[comp.sys.mac.hypercard] Sorting gets very slow

man@cs.brown.edu (09/11/89)

I've developed a stack for use as a bibliographic database supporting
BibTeX format.  I'm getting a report from a user that his stack, which
is about 1.2 meg, takes around 20 minutes to sort using HyperCard's
builtin sort routine.  Why is this so slow?  Did they use an n log n
algorithm for the sort?  Is there any way of writing an XCMD to do the
sorting which might work faster?


	--Mark

dan@Apple.COM (Dan Allen) (09/13/89)

HyperCard uses QuickSort to sort cards of a stack.  It should be quite
fast in most cases.  Large stacks obviously take longer, but the length
is mainly determined by the number of cards, not the size of these
cards.

Dan Allen
HyperCard Team

taylorj@yvax.byu.edu (09/21/89)

In message <14843@brunix.UUCP>, Mark <Somebody> complains about slow sorting on
large stacks.

There is no way you can write an XCMD that will sort a stack any faster than
HyperCard.
I recommend that you solve the problem by keeping the stack in sorted order.
When a new card is inserted you can do a binary search (which in large stacks
will actually be faster than HyperCard's built in search) to find the correct
position for the new card and then insert it in that position.  This way you
will never have to sort the stack.

Jim Taylor
Microcomputer Support for Curriculum   |
Brigham Young University               |   Bitnet: taylorj@byuvax.bitnet
101 HRCB, Provo, UT  84602             |   Internet: taylorj@yvax.byu.edu

man@brunix (Mark H. Nodine) (09/22/89)

In article <807taylorj@yvax.byu.edu> taylorj@yvax.byu.edu writes:
>In message <14843@brunix.UUCP>, Mark <Somebody> complains about slow sorting on
>large stacks.
>
>I recommend that you solve the problem by keeping the stack in sorted order.
>When a new card is inserted you can do a binary search (which in large stacks

Unfortunately, this won't work for my stack because I have several different
backgrounds, all of which have a key field with the same name.  When I need
to create a new card, I suppose it is (barely) conceivable that I could go
to the card with the same background that is closest in sorted order to where
I want it to appear, but in general I can't just create it in the right place.

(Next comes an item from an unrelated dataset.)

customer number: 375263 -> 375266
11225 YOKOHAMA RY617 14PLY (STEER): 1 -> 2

Some of the n log n sorting algorithms become n^2 when the list is in "almost
sorted" order.  My stack is usually "almost sorted", so I wonder it that was
the problem.

	--Mark

taylorj@yvax.byu.edu (09/26/89)

Dan Allen said HyperCard uses a QuickSort routine (and if Dan Allen says so, I
believe it!).  Unlike some sorts, QuickSort's speed does not improve if the
data is already sorted (or mostly sorted).  It shouldn't actually be any slower
than normal, but it won't be any faster either.


Jim Taylor
Microcomputer Support for Curriculum
Brigham Young University
taylorj@byuvax.bitnet

pepke@loligo (Eric Pepke) (09/26/89)

In article <818taylorj@yvax.byu.edu> taylorj@yvax.byu.edu writes:
>Dan Allen said HyperCard uses a QuickSort routine (and if Dan Allen says so, I
>believe it!).  Unlike some sorts, QuickSort's speed does not improve if the
>data is already sorted (or mostly sorted).  It shouldn't actually be any slower
>than normal, but it won't be any faster either.

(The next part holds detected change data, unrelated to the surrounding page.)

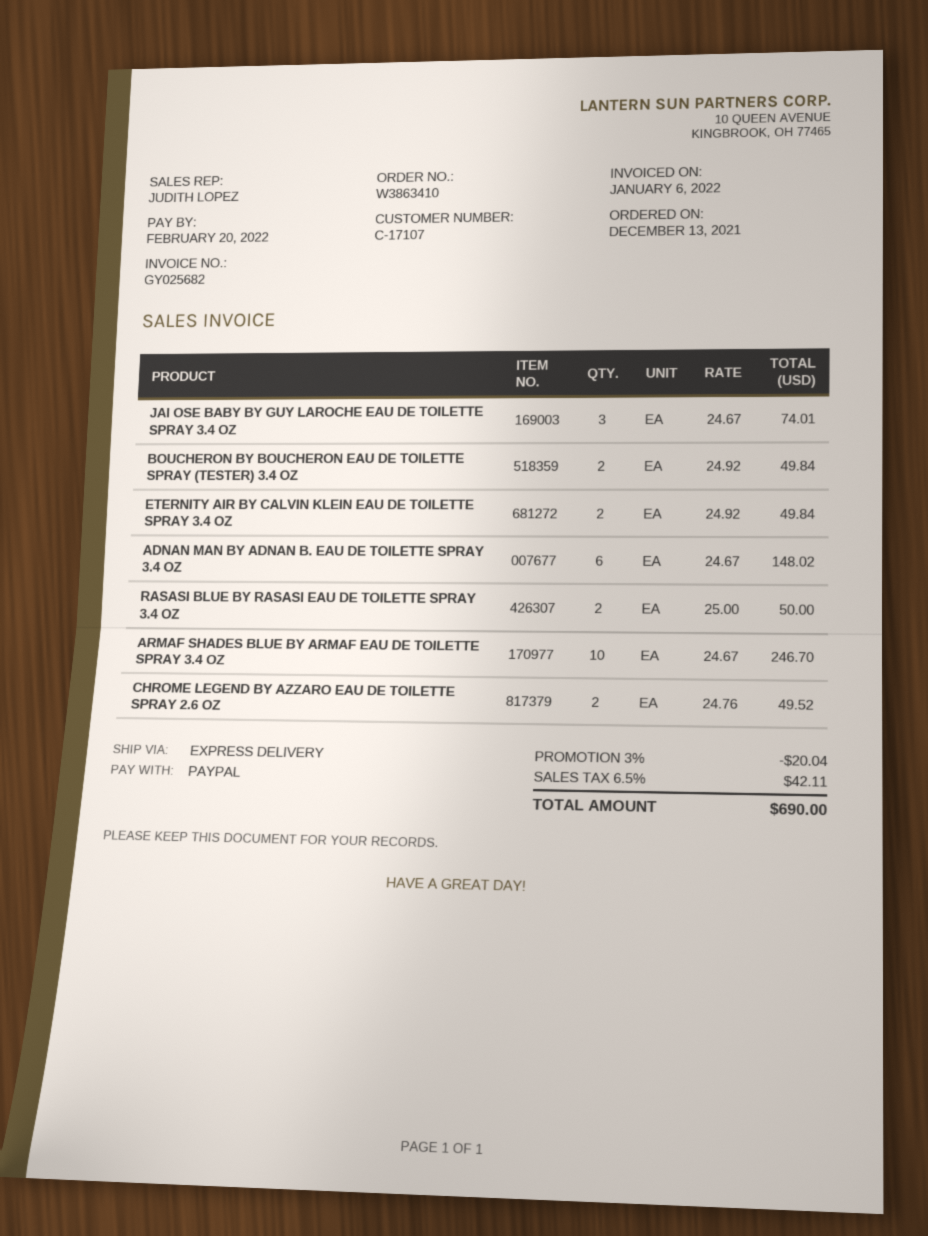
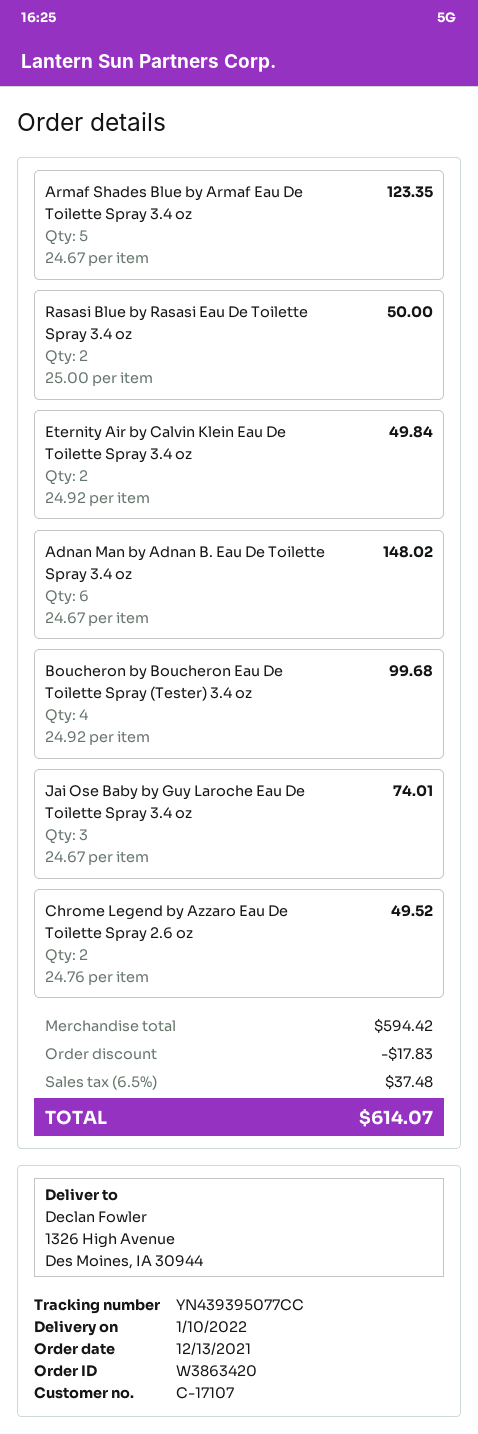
order number: W3863410 -> W3863420
BOUCHERON BY BOUCHERON EAU DE TOILETTE SPRAY (TESTER) 3.4 OZ: 2 x 24.92 = 49.84 -> 4 x 24.92 = 99.68
ARMAF SHADES BLUE BY ARMAF EAU DE TOILETTE SPRAY 3.4 OZ: 10 x 24.67 = 246.70 -> 5 x 24.67 = 123.35
discount: 20.04 -> 17.83
tax: 6.5% = 42.11 -> 6.5% = 37.48
total: 690.00 -> 614.07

If I remember correctly, the speed of QuickSort is based on the ability
accurately to guess the median of a range in constant time.  If this is
done perfectly all the time, the algorithm is O(n log n).  If this is done
poorly, the algorithm is O(n^2).  One way of guessing the median which
is often presented as a bad way is to take the first three values and
average them.  In this case, the more sorted the data, the slower the
algorithm would be.

Of course, there are much better ways to guess the median.  However, it 
still remains a best case O(n log n), worst case O(n^2) algorithm.  If you
are clever, you can get the expected case to be O(n log n).

I don't understand why QuickSort is so popular, because there are plenty
of good, easy, stable sorts that give worst case O(n log n) performance and 
best case O(n).  Maybe people are misled by the name, or maybe everybody 
starts from the source to qsort.

Then again, I don't understand why some people buy double-strength pain
reliever that costs three times as much, either.

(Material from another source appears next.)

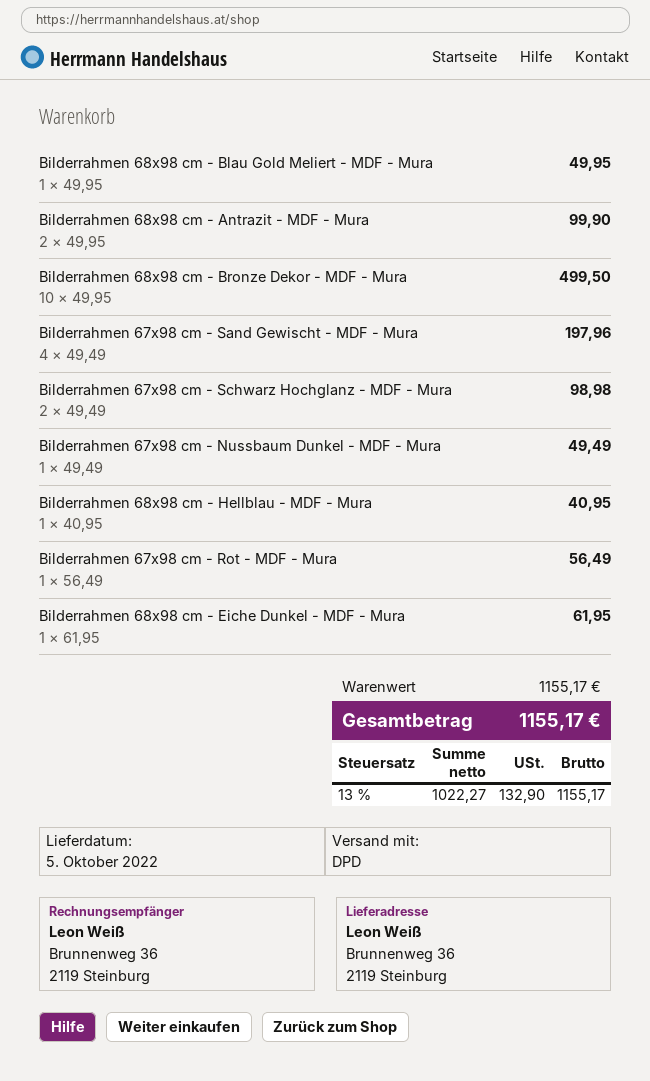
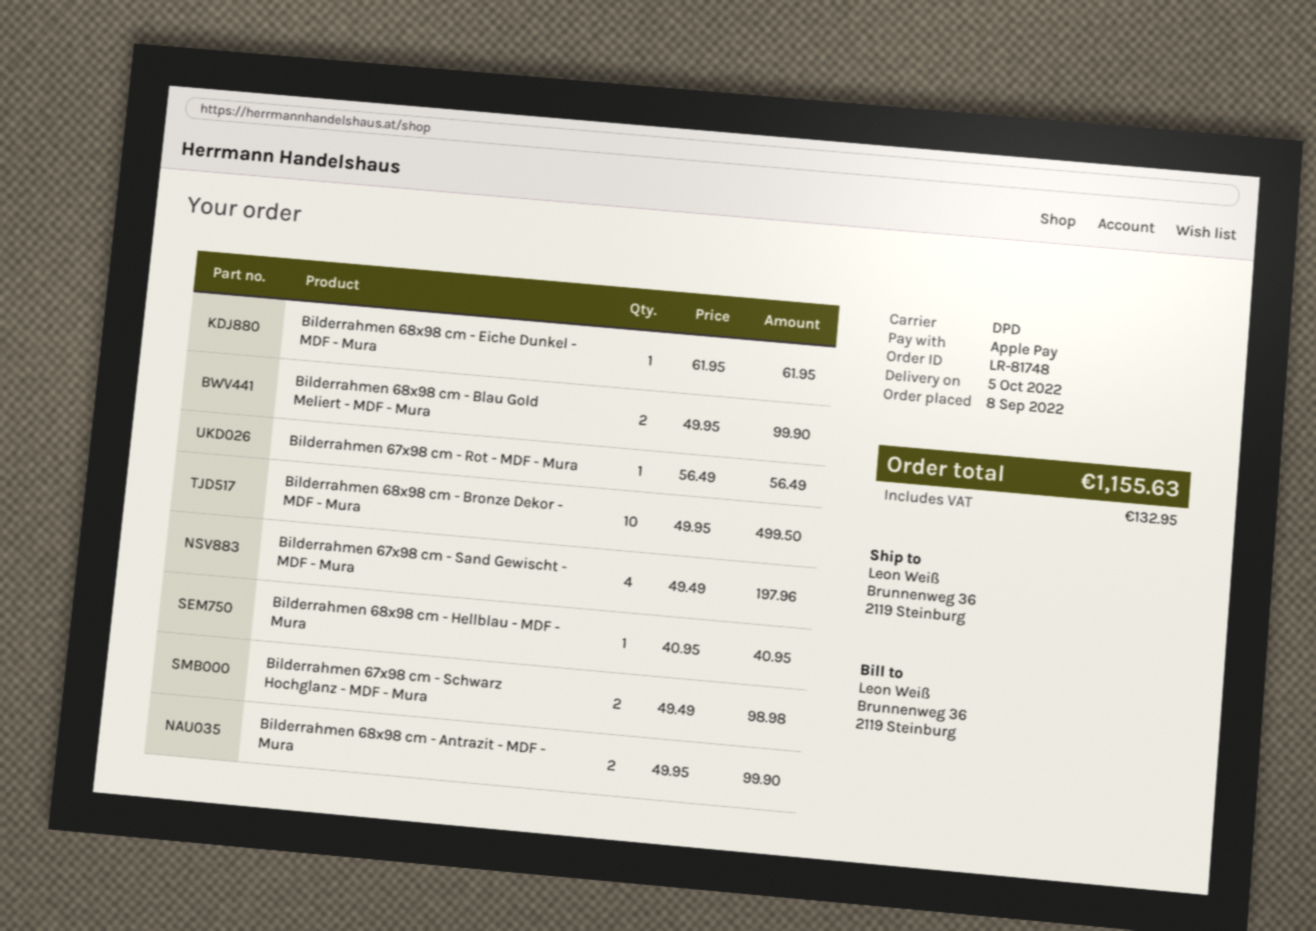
Bilderrahmen 68x98 cm - Blau Gold Meliert - MDF - Mura: 1 x 49.95 = 49.95 -> 2 x 49.95 = 99.90
Bilderrahmen 67x98 cm - Nussbaum Dunkel - MDF - Mura: 1 x 49.49 = 49.49 -> none
tax: 132.90 -> 132.95
total: 1155.17 -> 1155.63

Eric Pepke                                     INTERNET: pepke@gw.scri.fsu.edu
Supercomputer Computations Research Institute  MFENET:   pepke@fsu
Florida State University                       SPAN:     scri::pepke
Tallahassee, FL 32306-4052                     BITNET:   pepke@fsu

Disclaimer: My employers seldom even LISTEN to my opinions.
Meta-disclaimer: Any society that needs disclaimers has too many lawyers.